Stop zoning out of authentic agriculture

I’m guilty of it, and I’m sure you’re guilty of it as well. You’re sitting in a meeting or talking with someone or even trying to watch something and suddenly, you feel like you’re in a Charlie Brown clip with the teacher droning on and the only sound you hear is “WAWAWAWA.”

Sometimes zoning out is useful; one time in college, I found myself sitting in the wrong class on the first day of the semester and managed to zone out a really terrible lecture on thermodynamics from a professor who was 95 years old.

However, I’ve also found myself being called on when I zone out and looking like a bumbling fool when I need to ask for the question to be repeated.

As a high school English teacher and volleyball coach, I also have been the one being zoned out. It doesn’t happen often but sometimes grammar just isn’t that exciting (it’s always exciting to me, but at 17, complex and compound sentences just don’t seem to be a smashing hit).

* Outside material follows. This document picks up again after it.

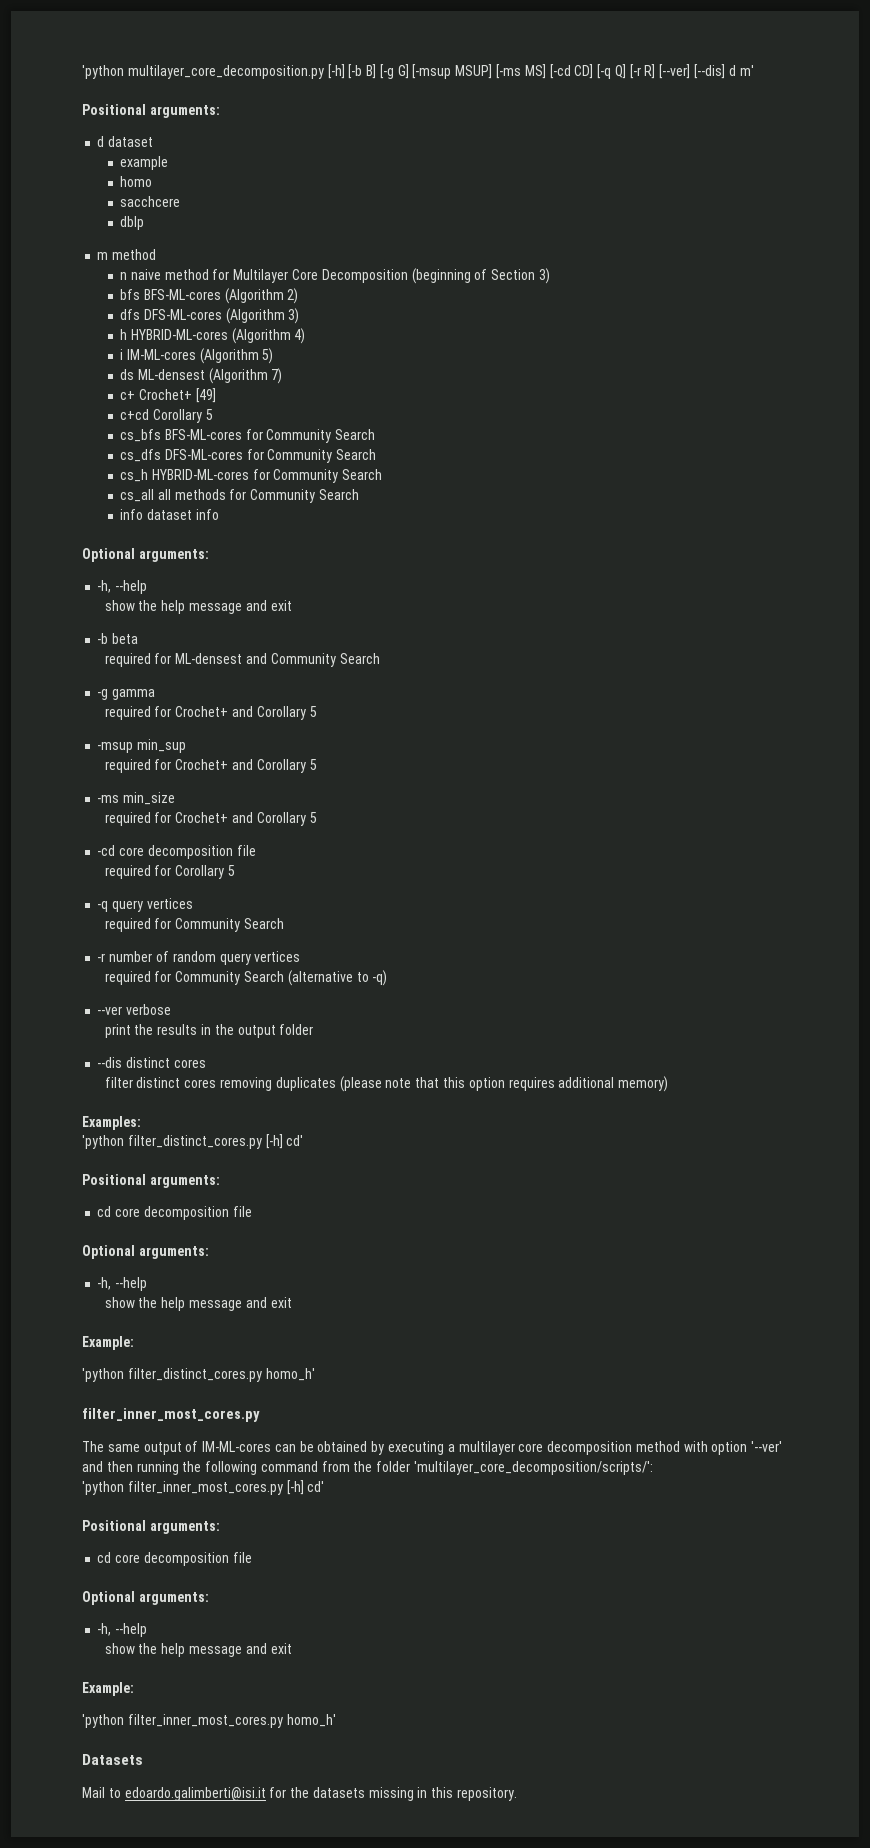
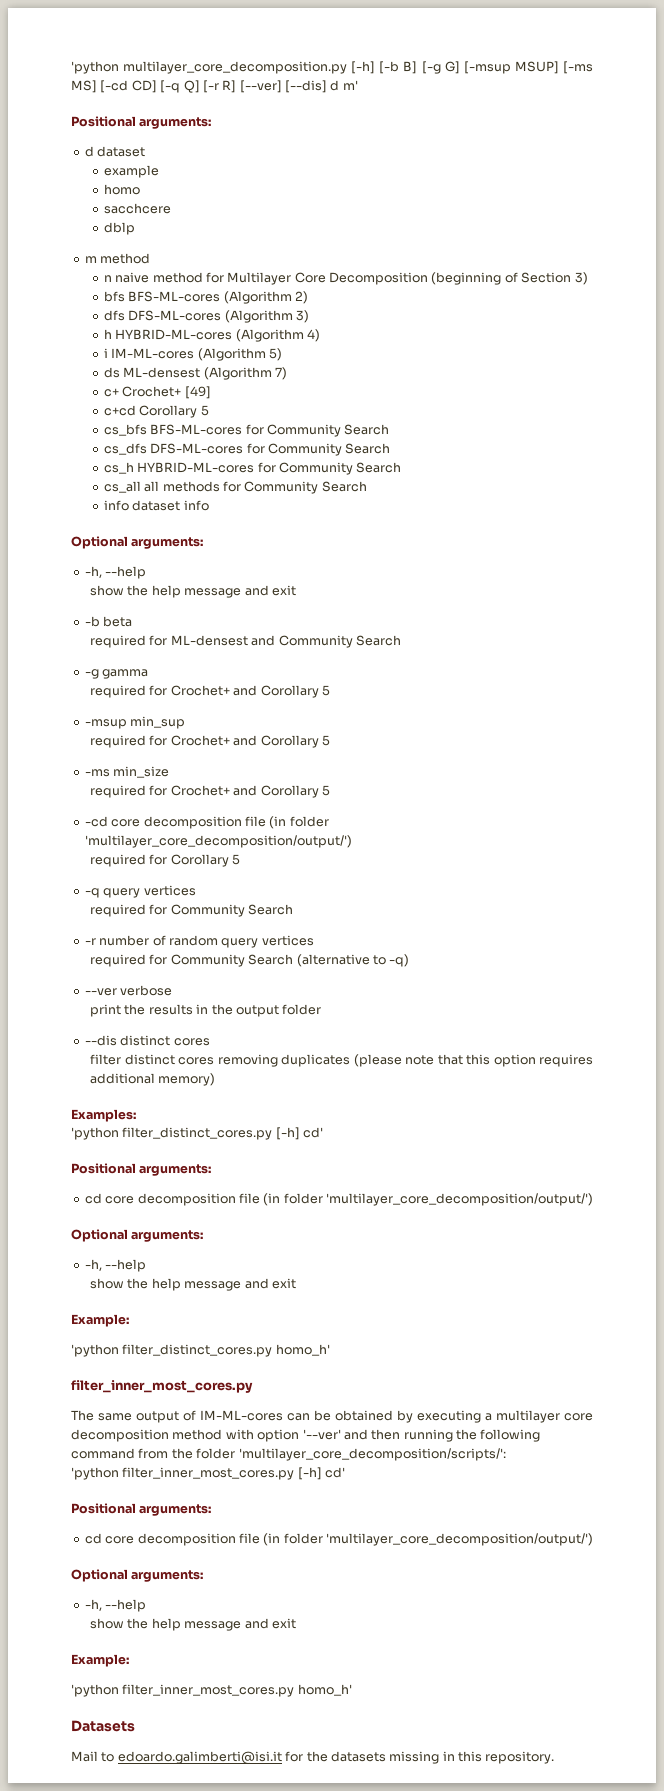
(256, 850) none -> [269,816,329,829] [84,835,352,848] (in folder 'multilayer_core_decomposition/output/')
(252, 1211) none -> [263,1193,593,1206] (in folder 'multilayer_core_decomposition/output/')
(252, 1557) none -> [263,1533,593,1546] (in folder 'multilayer_core_decomposition/output/')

I think we can at least agree that, at some point in our lives, we have zoned out.

It turns out that zoning out is not always a bad thing. Our brains zone out when we are overstimulated, overwhelmed, tired or facing a myriad of other issues. It is our brain’s way of saying, “Hey, little break needed over here!”

However, it can also be bad. Zoning out while driving is responsible for accidents, while zoning out in other crucial moments can cause information to be lost, things to be missed or other issues, some with serious consequences.

So what you may ask, does zoning out have to do with agriculture? Excellent question, my friend and way to be engaged!

See, this weekend I traveled to Louisiana to celebrate Labor Day weekend with my brother, his wife and a few friends. It was a great weekend with activities held outside, including a delicious shrimp boil and a morning spent getting horseback riding lessons from Lauren at LoMo equestrian, an accomplished horsewoman. Bless her patience when I could not figure out how to apply pressure with my right thigh.

However, Amy (my brother’s wife) has a great horse named Indy who was a trooper with my fumbling novice attempts.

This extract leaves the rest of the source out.